DATA RECORDS section start

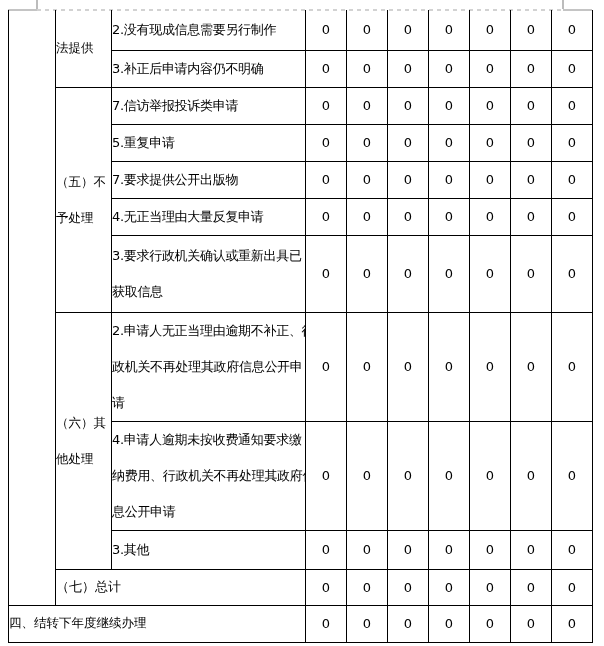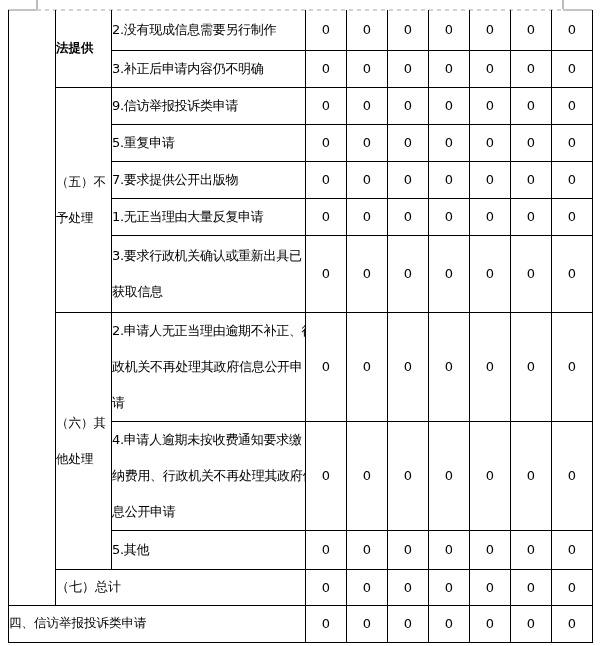--- a/index.html
+++ b/index.html
@@ -50,21 +50,21 @@
     padding-left: 5px;
     font-size: 13px;
     letter-spacing: -0.3px;
   }
   td.cell-category {
     white-space: pre;
     line-height: 36px;
     padding-left: 4px;
     font-size: 12.5px;
   }
-  td.cat-top { vertical-align: top; padding-top: 3px; font-weight: bold; }
+  td.cat-top { vertical-align: top; padding-top: 3px; }
   td.cell-value {
     text-align: center;
     font-size: 13px;
   }
   td.value-top {
     vertical-align: top;
     line-height: 36px;
     padding-top: 5px;
   }
   td.cell-total-label { padding-left: 5px; font-size: 13px; }
@@ -113,21 +113,21 @@
         <td class="cell-value">0</td>
         <td class="cell-value">0</td>
         <td class="cell-value">0</td>
         <td class="cell-value">0</td>
         <td class="cell-value">0</td>
         <td class="cell-value">0</td>
       </tr>
       <tr style="height:36px">
         <td rowspan="5" class="cell-category">（五）不
 予处理</td>
-        <td class="cell-label">9.信访举报投诉类申请</td>
+        <td class="cell-label">7.信访举报投诉类申请</td>
         <td class="cell-value">0</td>
         <td class="cell-value">0</td>
         <td class="cell-value">0</td>
         <td class="cell-value">0</td>
         <td class="cell-value">0</td>
         <td class="cell-value">0</td>
         <td class="cell-value">0</td>
       </tr>
       <tr style="height:36px">
         <td class="cell-label">5.重复申请</td>
@@ -143,21 +143,21 @@
         <td class="cell-label">7.要求提供公开出版物</td>
         <td class="cell-value">0</td>
         <td class="cell-value">0</td>
         <td class="cell-value">0</td>
         <td class="cell-value">0</td>
         <td class="cell-value">0</td>
         <td class="cell-value">0</td>
         <td class="cell-value">0</td>
       </tr>
       <tr style="height:36px">
-        <td class="cell-label">1.无正当理由大量反复申请</td>
+        <td class="cell-label">4.无正当理由大量反复申请</td>
         <td class="cell-value">0</td>
         <td class="cell-value">0</td>
         <td class="cell-value">0</td>
         <td class="cell-value">0</td>
         <td class="cell-value">0</td>
         <td class="cell-value">0</td>
         <td class="cell-value">0</td>
       </tr>
       <tr style="height:77px">
         <td class="cell-label">3.要求行政机关确认或重新出具已
@@ -190,41 +190,41 @@
 息公开申请</td>
         <td class="cell-value">0</td>
         <td class="cell-value">0</td>
         <td class="cell-value">0</td>
         <td class="cell-value">0</td>
         <td class="cell-value">0</td>
         <td class="cell-value">0</td>
         <td class="cell-value value-top">0</td>
       </tr>
       <tr style="height:39px">
-        <td class="cell-label">5.其他</td>
+        <td class="cell-label">3.其他</td>
         <td class="cell-value">0</td>
         <td class="cell-value">0</td>
         <td class="cell-value">0</td>
         <td class="cell-value">0</td>
         <td class="cell-value">0</td>
         <td class="cell-value">0</td>
         <td class="cell-value">0</td>
       </tr>
       <tr style="height:36px">
         <td colspan="2" class="cell-total-label">（七）总计</td>
         <td class="cell-value">0</td>
         <td class="cell-value">0</td>
         <td class="cell-value">0</td>
         <td class="cell-value">0</td>
         <td class="cell-value">0</td>
         <td class="cell-value">0</td>
         <td class="cell-value">0</td>
       </tr>
       <tr style="height:37px">
-        <td colspan="3" class="cell-section4">四、信访举报投诉类申请</td>
+        <td colspan="3" class="cell-section4">四、结转下年度继续办理</td>
         <td class="cell-value">0</td>
         <td class="cell-value">0</td>
         <td class="cell-value">0</td>
         <td class="cell-value">0</td>
         <td class="cell-value">0</td>
         <td class="cell-value">0</td>
         <td class="cell-value">0</td>
       </tr>
     </tbody>
   </table>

DATA RECORDS section end

> EXERCISE
Copy every line where the word "left" is present in the entries above.

> RESPONSE BOX
     padding-left: 5px;
     padding-left: 4px;
   td.cell-total-label { padding-left: 5px; font-size: 13px; }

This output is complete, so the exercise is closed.